→ REQUIRED WORK
Each line in the records below, from the one that contains "top:301px; width:200px; height:39px;" to the one that contains "230px; top: 309px;", should be reproduced exactly, the first and last included.

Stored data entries
★ ★ ★ ★ ★ ★ ★
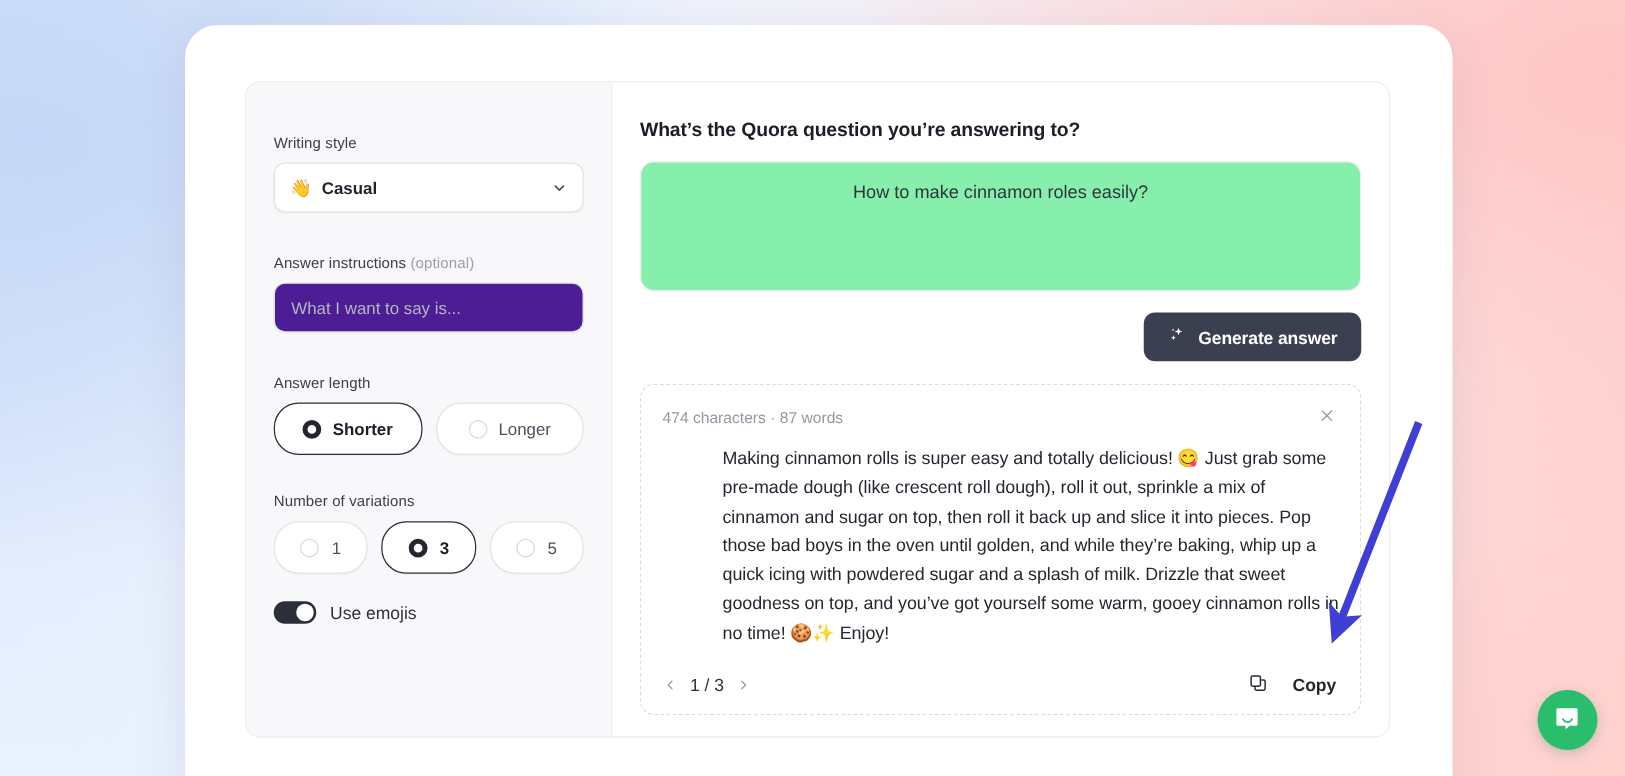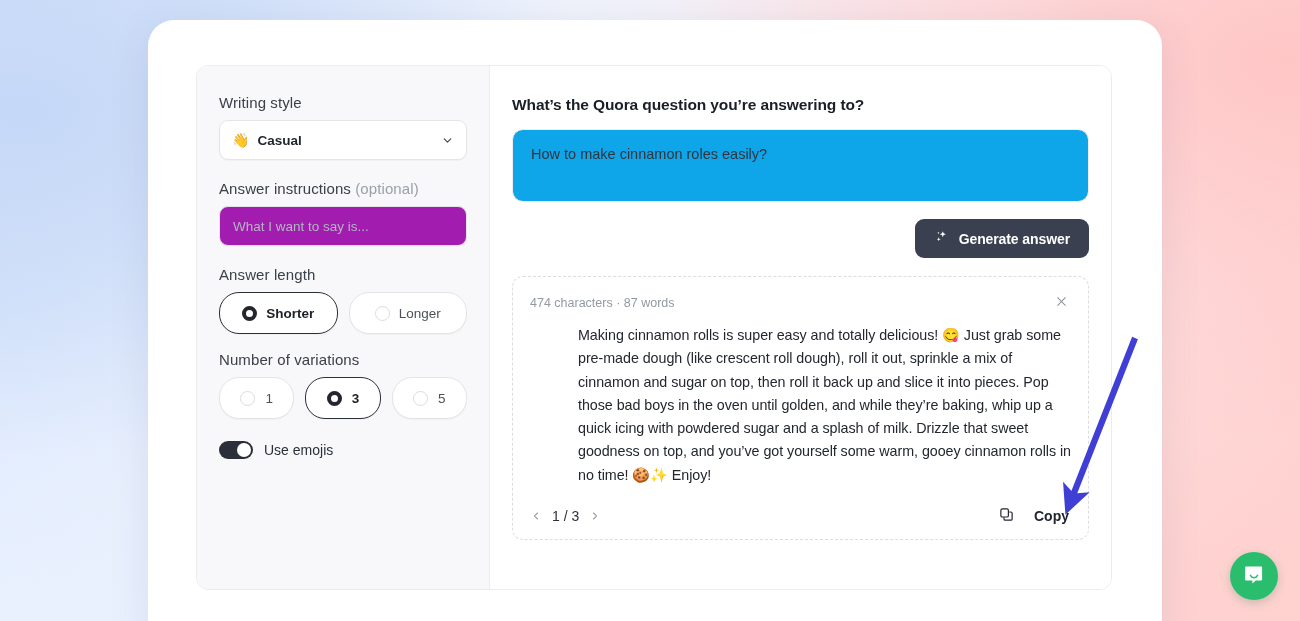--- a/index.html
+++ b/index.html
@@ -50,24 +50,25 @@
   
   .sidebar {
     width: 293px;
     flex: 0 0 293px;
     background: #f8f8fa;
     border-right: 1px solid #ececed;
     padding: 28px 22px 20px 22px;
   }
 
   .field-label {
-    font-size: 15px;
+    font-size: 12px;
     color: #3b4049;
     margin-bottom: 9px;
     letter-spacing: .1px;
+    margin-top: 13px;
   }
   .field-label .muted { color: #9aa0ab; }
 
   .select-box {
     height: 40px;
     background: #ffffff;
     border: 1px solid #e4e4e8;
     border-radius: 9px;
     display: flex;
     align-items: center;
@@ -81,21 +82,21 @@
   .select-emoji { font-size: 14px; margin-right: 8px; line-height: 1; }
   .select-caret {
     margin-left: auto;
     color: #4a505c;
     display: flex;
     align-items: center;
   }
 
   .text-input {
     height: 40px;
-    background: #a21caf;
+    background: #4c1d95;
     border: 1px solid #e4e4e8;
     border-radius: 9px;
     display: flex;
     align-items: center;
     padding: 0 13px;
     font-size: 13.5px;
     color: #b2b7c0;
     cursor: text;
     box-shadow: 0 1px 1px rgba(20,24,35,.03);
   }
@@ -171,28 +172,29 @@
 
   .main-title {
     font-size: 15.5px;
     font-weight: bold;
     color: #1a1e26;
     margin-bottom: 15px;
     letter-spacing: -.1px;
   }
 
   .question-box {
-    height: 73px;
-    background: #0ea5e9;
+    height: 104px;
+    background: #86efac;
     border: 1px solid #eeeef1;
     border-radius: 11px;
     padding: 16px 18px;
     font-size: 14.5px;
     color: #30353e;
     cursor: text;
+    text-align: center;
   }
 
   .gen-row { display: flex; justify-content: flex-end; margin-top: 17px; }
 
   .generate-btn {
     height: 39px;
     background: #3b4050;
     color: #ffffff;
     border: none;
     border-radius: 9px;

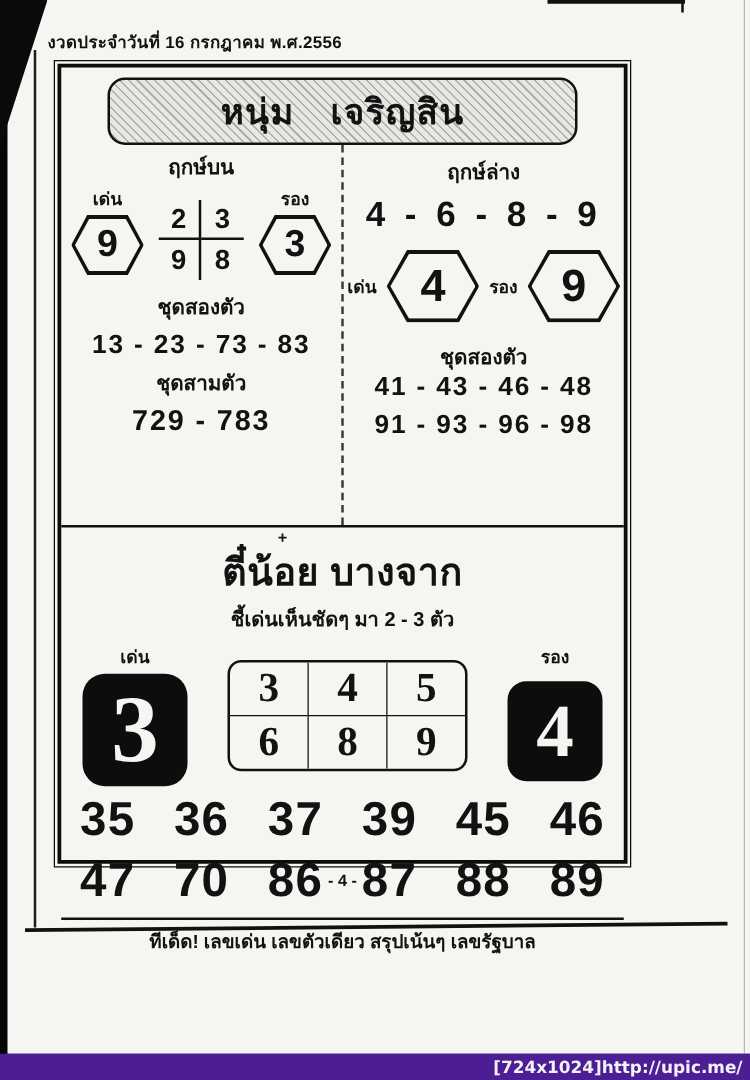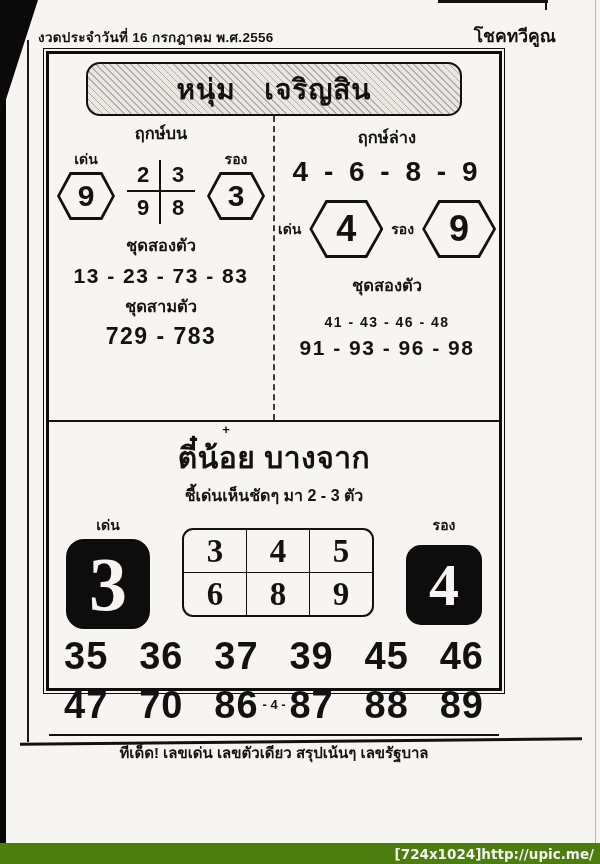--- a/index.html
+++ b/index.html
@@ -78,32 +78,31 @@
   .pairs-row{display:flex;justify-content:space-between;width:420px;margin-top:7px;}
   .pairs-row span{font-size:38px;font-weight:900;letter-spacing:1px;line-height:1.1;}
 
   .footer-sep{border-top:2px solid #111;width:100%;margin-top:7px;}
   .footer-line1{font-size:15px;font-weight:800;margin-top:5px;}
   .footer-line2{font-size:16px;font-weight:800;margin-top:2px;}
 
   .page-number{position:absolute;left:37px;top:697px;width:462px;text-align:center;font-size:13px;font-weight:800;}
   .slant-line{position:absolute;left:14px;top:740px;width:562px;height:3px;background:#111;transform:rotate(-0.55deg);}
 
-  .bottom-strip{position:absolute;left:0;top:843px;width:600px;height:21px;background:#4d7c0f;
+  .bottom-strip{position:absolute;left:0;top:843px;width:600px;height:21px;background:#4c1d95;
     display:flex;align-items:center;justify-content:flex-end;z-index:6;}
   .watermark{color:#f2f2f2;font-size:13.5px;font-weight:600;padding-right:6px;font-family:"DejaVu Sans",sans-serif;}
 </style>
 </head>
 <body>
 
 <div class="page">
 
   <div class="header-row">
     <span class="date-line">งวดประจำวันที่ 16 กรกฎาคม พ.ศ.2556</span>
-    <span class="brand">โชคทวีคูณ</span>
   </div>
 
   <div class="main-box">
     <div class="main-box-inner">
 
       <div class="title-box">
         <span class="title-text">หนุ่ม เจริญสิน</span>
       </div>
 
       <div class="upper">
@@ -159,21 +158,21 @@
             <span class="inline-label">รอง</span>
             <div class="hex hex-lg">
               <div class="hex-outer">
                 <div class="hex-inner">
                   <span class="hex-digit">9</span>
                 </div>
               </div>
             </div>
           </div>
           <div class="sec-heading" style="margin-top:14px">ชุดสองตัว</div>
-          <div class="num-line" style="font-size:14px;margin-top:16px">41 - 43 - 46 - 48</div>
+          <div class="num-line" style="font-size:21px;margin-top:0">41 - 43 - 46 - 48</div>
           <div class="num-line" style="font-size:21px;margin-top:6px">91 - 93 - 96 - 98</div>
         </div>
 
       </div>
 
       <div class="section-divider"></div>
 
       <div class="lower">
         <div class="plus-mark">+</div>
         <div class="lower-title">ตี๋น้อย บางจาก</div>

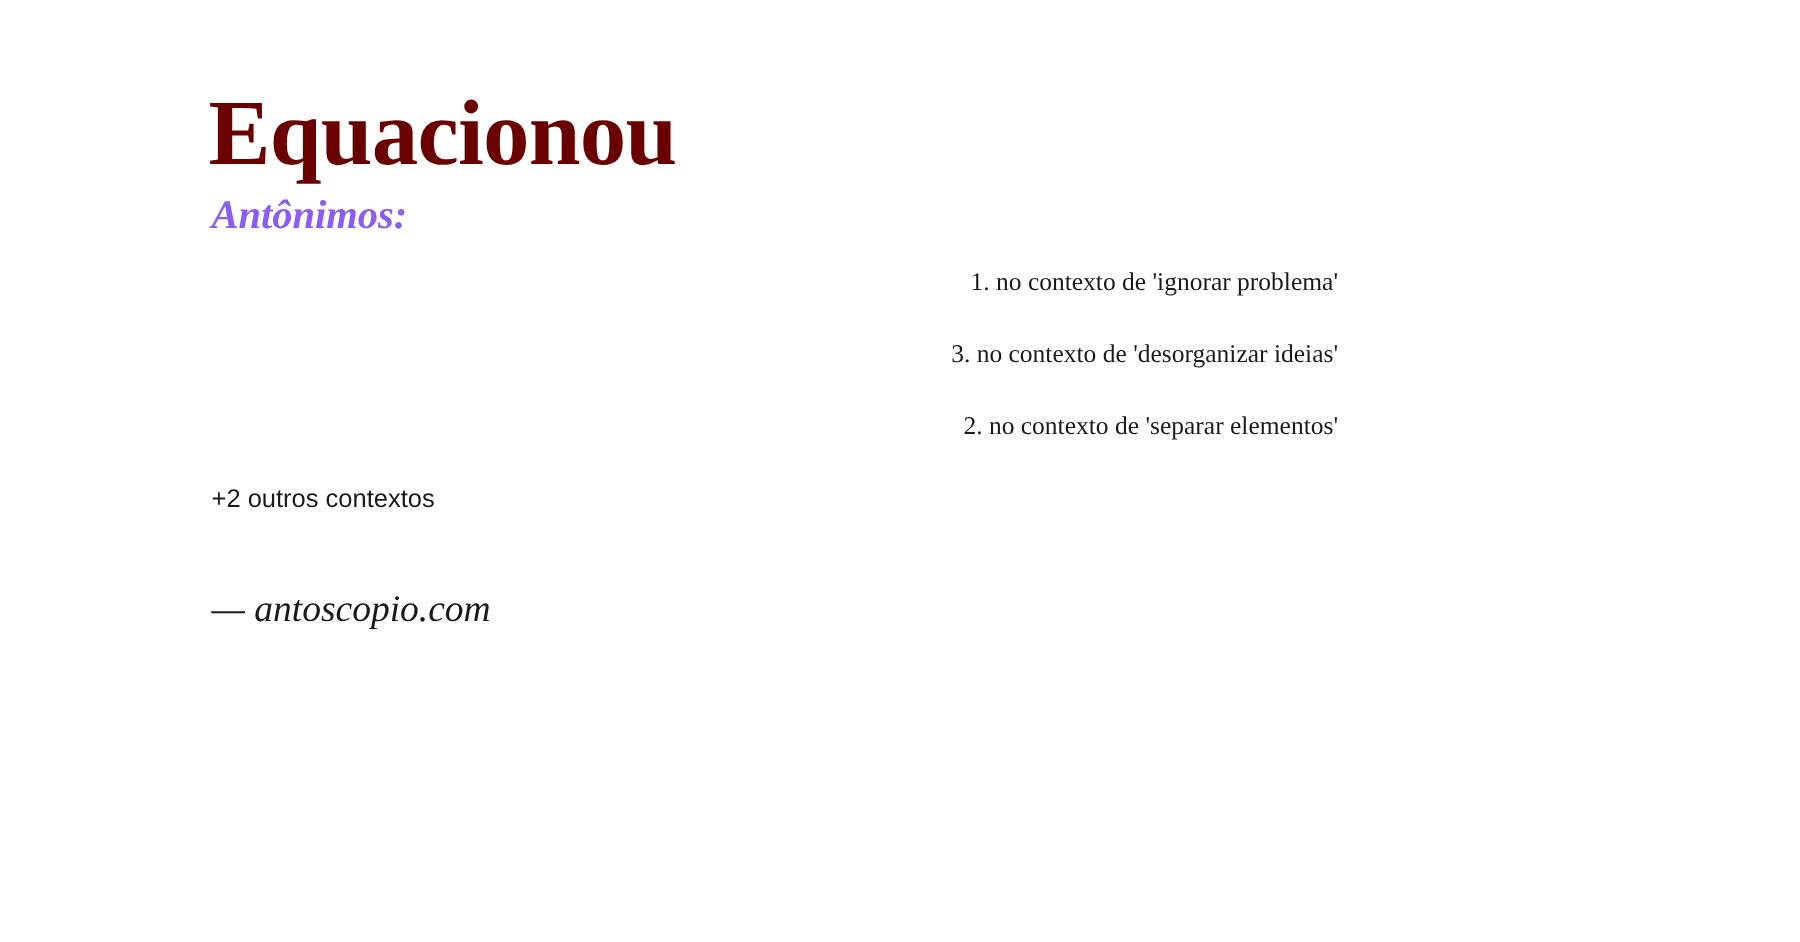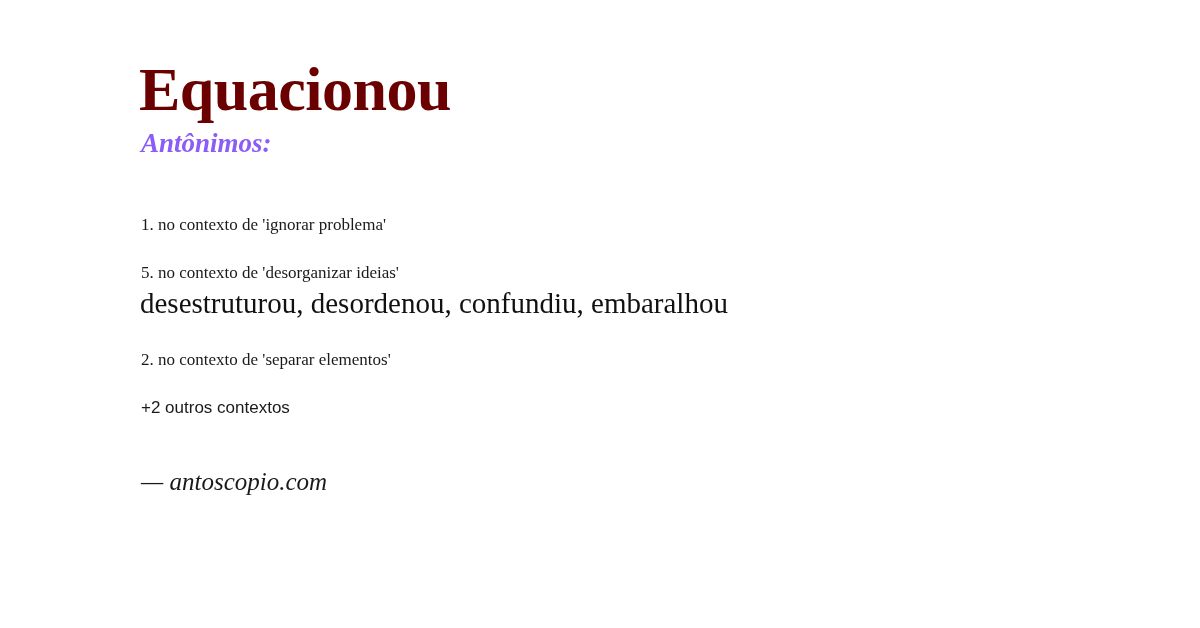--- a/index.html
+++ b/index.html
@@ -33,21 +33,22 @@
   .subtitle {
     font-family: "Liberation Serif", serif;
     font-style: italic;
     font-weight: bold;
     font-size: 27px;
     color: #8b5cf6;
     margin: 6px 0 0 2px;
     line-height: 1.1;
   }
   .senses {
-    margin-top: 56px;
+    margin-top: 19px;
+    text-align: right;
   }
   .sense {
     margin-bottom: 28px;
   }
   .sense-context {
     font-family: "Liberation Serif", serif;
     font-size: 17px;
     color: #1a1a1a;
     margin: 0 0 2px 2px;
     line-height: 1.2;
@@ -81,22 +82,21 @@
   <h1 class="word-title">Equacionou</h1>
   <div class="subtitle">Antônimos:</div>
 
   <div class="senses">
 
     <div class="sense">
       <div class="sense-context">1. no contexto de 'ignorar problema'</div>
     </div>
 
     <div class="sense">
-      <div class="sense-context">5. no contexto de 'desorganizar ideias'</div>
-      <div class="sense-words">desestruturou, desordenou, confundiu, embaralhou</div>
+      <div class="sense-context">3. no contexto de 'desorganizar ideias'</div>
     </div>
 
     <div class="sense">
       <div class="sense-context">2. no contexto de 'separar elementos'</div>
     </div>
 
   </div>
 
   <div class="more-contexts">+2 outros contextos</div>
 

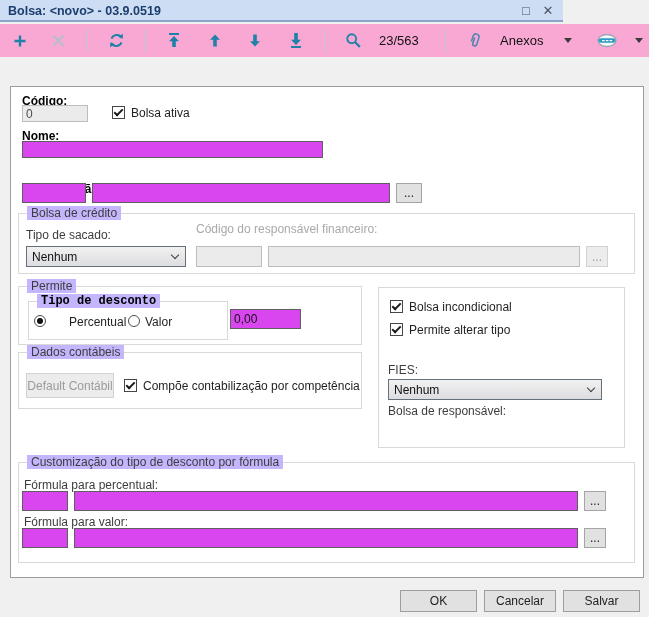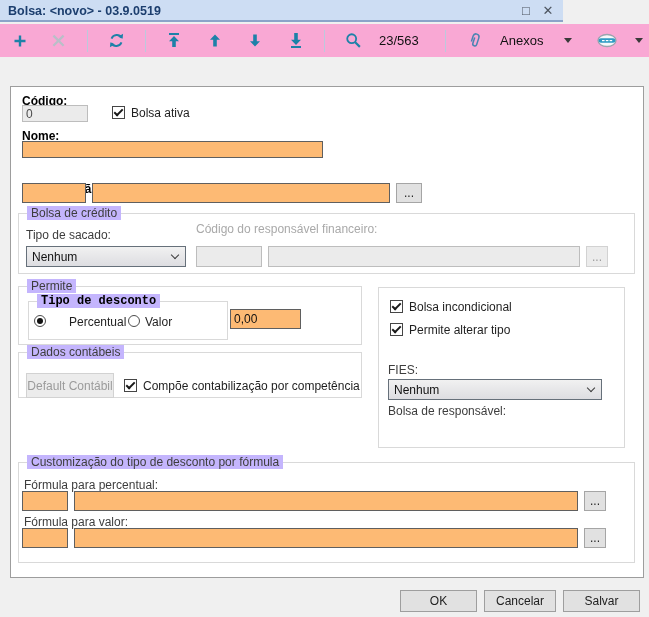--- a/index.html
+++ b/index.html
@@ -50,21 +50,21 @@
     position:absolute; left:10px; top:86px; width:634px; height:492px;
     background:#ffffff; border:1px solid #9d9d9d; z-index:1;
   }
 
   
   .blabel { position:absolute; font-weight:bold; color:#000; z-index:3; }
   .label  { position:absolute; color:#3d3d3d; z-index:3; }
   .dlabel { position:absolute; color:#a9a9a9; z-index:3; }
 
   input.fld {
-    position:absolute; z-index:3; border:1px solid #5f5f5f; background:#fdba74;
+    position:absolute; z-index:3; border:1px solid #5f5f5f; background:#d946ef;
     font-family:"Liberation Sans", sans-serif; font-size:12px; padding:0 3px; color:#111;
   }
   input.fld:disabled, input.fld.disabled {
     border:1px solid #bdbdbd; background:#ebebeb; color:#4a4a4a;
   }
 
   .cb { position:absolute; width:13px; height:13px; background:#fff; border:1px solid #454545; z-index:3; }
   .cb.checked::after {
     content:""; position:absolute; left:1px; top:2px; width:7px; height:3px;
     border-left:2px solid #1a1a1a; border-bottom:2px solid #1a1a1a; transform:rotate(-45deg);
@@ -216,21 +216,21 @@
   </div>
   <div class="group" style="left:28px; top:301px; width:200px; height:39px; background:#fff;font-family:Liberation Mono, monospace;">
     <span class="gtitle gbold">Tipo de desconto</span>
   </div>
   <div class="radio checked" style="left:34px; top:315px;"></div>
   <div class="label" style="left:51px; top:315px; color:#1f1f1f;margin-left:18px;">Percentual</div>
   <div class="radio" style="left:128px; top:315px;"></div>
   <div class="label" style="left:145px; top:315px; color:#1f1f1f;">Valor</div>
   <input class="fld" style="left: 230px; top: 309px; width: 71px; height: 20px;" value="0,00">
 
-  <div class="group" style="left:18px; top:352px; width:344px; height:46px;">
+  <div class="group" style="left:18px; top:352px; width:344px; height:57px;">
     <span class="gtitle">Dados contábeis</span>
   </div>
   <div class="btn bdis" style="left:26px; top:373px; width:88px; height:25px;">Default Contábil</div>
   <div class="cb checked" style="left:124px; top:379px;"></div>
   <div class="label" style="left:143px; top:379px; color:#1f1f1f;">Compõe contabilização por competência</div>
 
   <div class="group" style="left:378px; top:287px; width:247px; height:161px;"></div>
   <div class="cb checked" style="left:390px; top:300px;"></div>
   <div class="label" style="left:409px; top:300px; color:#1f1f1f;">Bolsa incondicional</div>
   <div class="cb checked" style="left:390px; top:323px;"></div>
★ ★ ★ ★ ★ ★ ★
→ EXERCISE ANSWER
   <div class="group" style="left:28px; top:301px; width:200px; height:39px; background:#fff;font-family:Liberation Mono, monospace;">
     <span class="gtitle gbold">Tipo de desconto</span>
   </div>
   <div class="radio checked" style="left:34px; top:315px;"></div>
   <div class="label" style="left:51px; top:315px; color:#1f1f1f;margin-left:18px;">Percentual</div>
   <div class="radio" style="left:128px; top:315px;"></div>
   <div class="label" style="left:145px; top:315px; color:#1f1f1f;">Valor</div>
   <input class="fld" style="left: 230px; top: 309px; width: 71px; height: 20px;" value="0,00">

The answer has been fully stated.